Migrating to Web3 then made sense, as the team would be able to create a new blockchain title from scratch, instead of just trying to “slam a game into Web3.” After this decision, Nikolaides explains that making the game free-to-play was the next logical step, as the team didn’t want to gatekeep the game with costly NFTs, allowing players to build a community around it.
“Gatekeeping games with NFTs is just not fun. The fun thing about games like this is when you can show off. If you have something really cool, naturally you want to show off to other people. But if you make a game where you have to buy a super expensive NFT just to play, there’s nobody to show off to. Nobody else is there to be like ‘oh my god, that’s so cool.’ So people generally, just the average person, really loves to feel they have achieved something.”
Keep it simple
Besides the initial barrier of getting used to a new industry, Nikolaides shares additional challenges when creating a fun Web3 game, and how MetalCore’s team overcame them. “There are all the normal challenges that come with making a fun game even in Web 2, which is difficult by itself. Then there are additional challenges, which are the kind of economic challenges of designing a system that works in Web3.”

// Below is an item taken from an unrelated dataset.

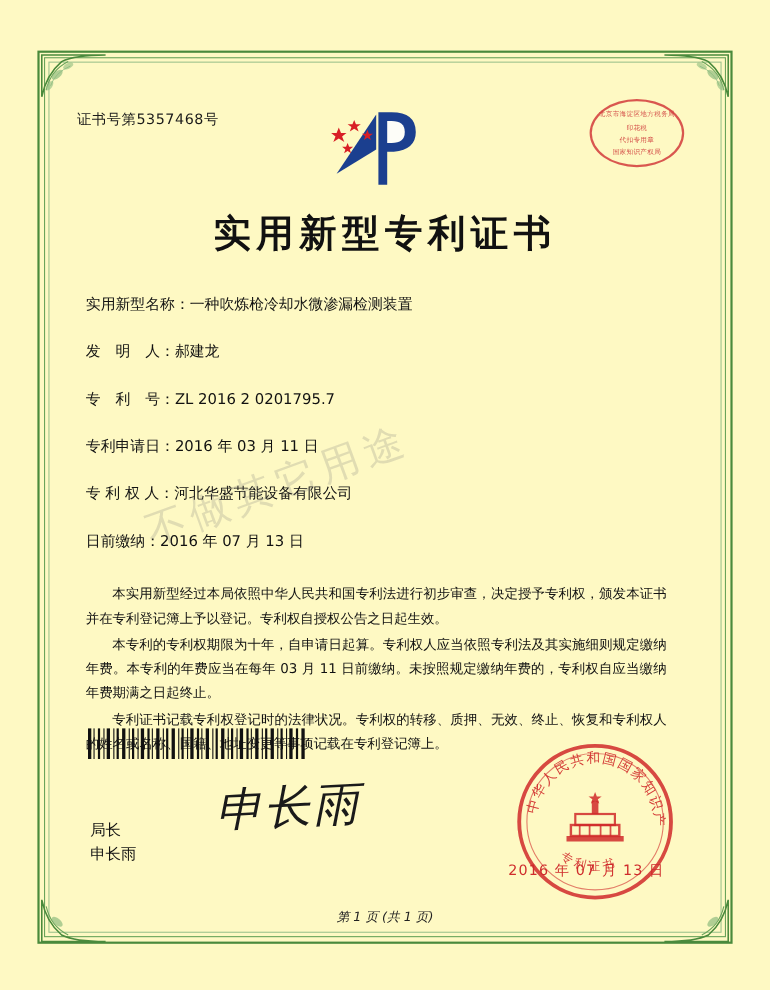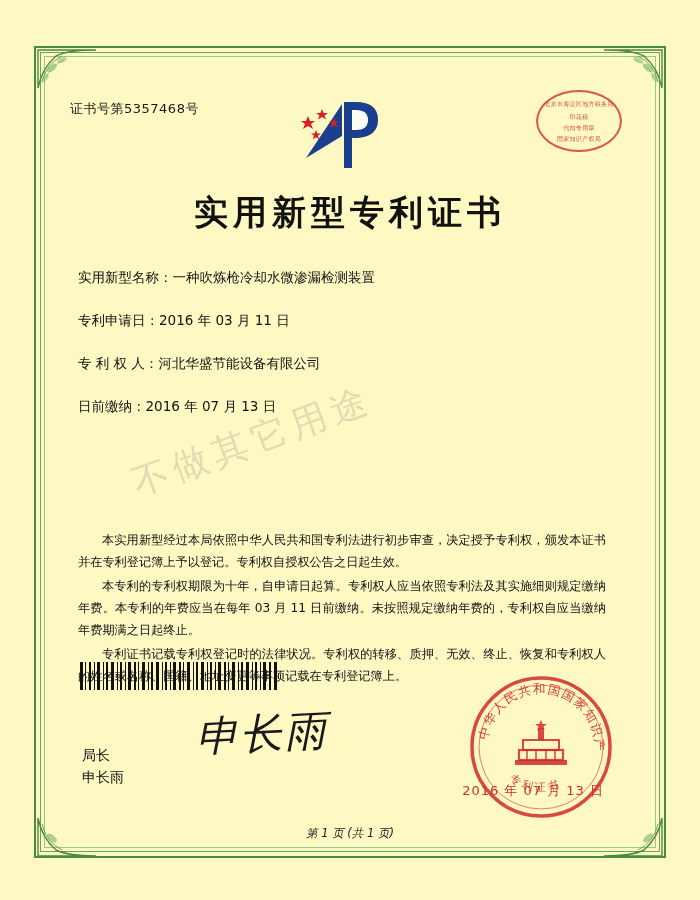"发 明 人：郝建龙" div.field-row { html: none -> <div> <span>发 明 人：</span><span>郝建龙</span> </div> }
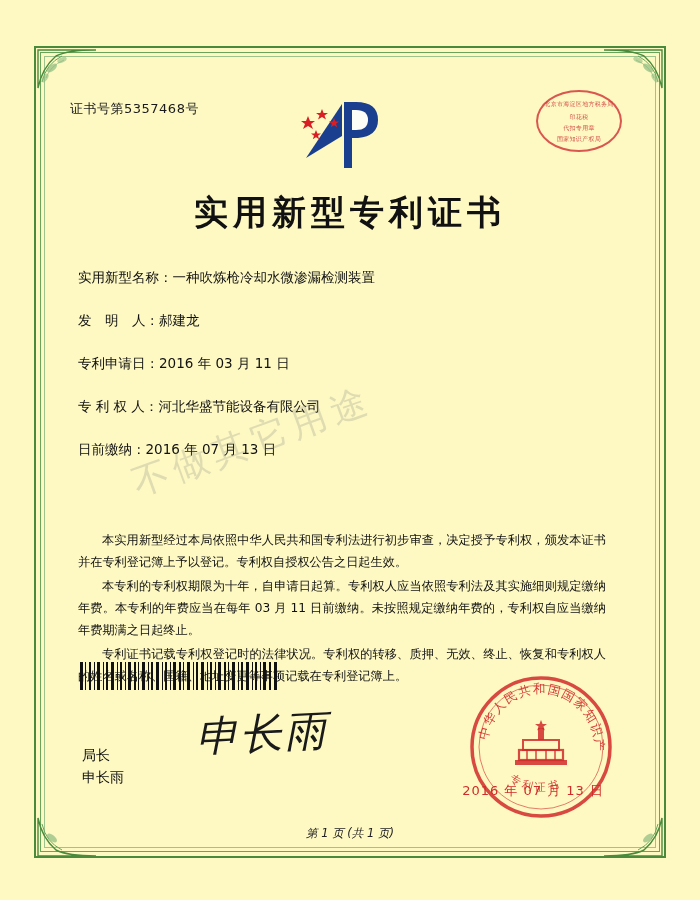"专 利 号：ZL 2016 2" div.field-row { html: none -> <div> <span>专 利 号：</span><span>ZL 2016 2 0201795.7</span> </div> }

MetalCore’s approach then was to keep “as close as possible to something they understood,” says Nikolaides. They already understood the idea of building a character, leveling it up, improving its load-outs, spending time, energy, resources, and money potentially upgrading it and making it “super bad-ass,” he adds.
“And then we thought that with a free marketplace of NFTs, people would want to sell upgraded characters. And so we kind of designed our game around upgrading characters, right? This was very important for us, because instead of trying to do something very complicated, we kind of could take a lot of lessons that we learned in Web2, that we understood from designing game economies that involved upgrading characters, and then just kind of do it in such a way that it was Web3 friendly.”